I invite you to visit me here often this school year on-line...and to see how one single teacher--with over twenty years invested in his career--can continually find ways to improve some remarkable lessons and units to be even better than they were. The beauty of teaching writing, to me, is that--like a piece of writing are working on and really think has potential--is NEVER complete. With each re-visit, it can become better. At my website, I honor this idea.
I'm still available to be hired during the summer months for teacher workshops: In Northern Nevada, I am remain an employee of the Washoe County School District for nine months of the year, where I maintain my own classroom, creating a reading and writing workshop as my means of authentic, project-based instruction. Over the summer months, I will continue make myself available to bring my trainings, workshops, and classroom philosophies to any school district that wishes to hire me. If your school or school district is seeking a two-day summer workshop on teaching writing, you should check out my training/workshop homepage to see what I offer and how to contact me.

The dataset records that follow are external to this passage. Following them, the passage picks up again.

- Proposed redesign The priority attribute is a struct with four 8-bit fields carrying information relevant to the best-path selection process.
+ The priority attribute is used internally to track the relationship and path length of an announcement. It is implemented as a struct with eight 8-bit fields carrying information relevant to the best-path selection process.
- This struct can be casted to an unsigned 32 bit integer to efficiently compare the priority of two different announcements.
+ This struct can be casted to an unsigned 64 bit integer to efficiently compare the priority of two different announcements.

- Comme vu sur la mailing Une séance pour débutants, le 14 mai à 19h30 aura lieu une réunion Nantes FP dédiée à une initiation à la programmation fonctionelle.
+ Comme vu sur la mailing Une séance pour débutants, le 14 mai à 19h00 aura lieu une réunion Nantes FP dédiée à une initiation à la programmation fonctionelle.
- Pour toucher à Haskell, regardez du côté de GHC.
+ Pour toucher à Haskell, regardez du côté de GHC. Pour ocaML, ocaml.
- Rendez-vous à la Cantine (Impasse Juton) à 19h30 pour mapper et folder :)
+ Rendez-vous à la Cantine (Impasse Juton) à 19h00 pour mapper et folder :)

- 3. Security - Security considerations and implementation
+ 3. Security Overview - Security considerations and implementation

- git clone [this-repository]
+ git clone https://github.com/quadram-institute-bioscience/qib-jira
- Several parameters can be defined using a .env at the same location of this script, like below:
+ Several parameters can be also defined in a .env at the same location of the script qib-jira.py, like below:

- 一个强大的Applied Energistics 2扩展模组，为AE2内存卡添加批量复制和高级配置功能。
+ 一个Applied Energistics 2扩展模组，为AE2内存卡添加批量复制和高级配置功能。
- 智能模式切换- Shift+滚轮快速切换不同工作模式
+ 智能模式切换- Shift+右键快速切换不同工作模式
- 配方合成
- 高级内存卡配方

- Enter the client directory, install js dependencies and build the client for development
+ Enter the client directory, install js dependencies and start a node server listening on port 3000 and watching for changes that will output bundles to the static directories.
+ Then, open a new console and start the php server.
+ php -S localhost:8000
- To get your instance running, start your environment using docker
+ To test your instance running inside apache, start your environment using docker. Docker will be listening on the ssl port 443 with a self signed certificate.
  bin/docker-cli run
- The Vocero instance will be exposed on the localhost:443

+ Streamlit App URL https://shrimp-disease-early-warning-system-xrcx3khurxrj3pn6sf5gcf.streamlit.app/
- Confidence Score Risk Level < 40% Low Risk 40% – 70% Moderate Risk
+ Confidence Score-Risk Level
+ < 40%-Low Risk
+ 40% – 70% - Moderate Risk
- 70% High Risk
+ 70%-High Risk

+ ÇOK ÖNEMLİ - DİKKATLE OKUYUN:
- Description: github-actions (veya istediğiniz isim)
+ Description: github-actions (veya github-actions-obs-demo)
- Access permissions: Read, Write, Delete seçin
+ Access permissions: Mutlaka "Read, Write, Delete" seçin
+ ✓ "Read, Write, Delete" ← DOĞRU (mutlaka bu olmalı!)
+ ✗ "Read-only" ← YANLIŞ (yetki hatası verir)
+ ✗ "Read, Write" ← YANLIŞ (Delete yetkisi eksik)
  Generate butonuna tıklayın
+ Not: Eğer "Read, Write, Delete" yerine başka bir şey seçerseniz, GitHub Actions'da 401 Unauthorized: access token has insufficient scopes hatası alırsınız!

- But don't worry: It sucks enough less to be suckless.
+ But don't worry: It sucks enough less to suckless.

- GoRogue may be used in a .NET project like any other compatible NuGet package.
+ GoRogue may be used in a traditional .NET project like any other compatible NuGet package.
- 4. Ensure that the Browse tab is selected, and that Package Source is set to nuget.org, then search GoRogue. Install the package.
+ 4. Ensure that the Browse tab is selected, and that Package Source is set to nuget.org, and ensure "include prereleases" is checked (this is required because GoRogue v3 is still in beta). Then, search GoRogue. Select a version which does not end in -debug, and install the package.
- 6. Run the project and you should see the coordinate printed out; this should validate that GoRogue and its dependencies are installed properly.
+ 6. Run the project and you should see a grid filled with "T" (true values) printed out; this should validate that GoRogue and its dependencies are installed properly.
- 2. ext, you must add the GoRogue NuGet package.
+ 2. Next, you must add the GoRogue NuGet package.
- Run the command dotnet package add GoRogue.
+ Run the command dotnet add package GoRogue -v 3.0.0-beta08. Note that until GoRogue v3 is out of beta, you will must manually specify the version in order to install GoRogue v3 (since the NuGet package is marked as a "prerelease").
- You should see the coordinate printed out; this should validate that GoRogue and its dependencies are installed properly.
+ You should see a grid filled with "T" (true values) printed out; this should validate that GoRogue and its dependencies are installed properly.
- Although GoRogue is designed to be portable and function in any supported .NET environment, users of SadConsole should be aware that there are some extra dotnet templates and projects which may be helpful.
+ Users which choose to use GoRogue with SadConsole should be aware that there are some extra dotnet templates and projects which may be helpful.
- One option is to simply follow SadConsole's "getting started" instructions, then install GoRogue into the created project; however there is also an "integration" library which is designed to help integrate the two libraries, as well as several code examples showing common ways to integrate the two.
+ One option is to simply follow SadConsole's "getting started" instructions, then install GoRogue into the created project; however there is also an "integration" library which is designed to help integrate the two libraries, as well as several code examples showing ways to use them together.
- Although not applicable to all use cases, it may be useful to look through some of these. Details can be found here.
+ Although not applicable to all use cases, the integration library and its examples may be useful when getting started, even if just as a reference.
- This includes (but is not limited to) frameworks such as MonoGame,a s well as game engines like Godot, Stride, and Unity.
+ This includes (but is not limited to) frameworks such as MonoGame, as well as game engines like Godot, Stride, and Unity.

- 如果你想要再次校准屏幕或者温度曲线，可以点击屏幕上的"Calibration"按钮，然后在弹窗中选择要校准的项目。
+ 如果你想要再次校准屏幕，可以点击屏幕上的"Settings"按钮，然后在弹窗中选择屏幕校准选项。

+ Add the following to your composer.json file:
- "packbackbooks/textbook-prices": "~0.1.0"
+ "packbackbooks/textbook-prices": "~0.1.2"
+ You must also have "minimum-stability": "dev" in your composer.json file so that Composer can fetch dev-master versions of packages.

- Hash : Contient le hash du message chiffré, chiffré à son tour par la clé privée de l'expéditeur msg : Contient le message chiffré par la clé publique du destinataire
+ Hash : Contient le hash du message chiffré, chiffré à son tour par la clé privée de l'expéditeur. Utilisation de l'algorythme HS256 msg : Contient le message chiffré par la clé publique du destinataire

I invite you to explore this personal website, which I launched in 2007, six years after launching WritingFix. Here, you can link to my best personal lessons, as well as links to favorite lessons from fellow teachers. Here, you can learn what workshops for teachers I am currently offering in Nevada after contract hours, and you can find out how to bring me to your state or district. Here, you can--perhaps--discover something that motivates you to become an even better writing teacher than you already are. I am glad you are here. If you learn anything as a result of your visit, I hope you'll consider sharing it with me.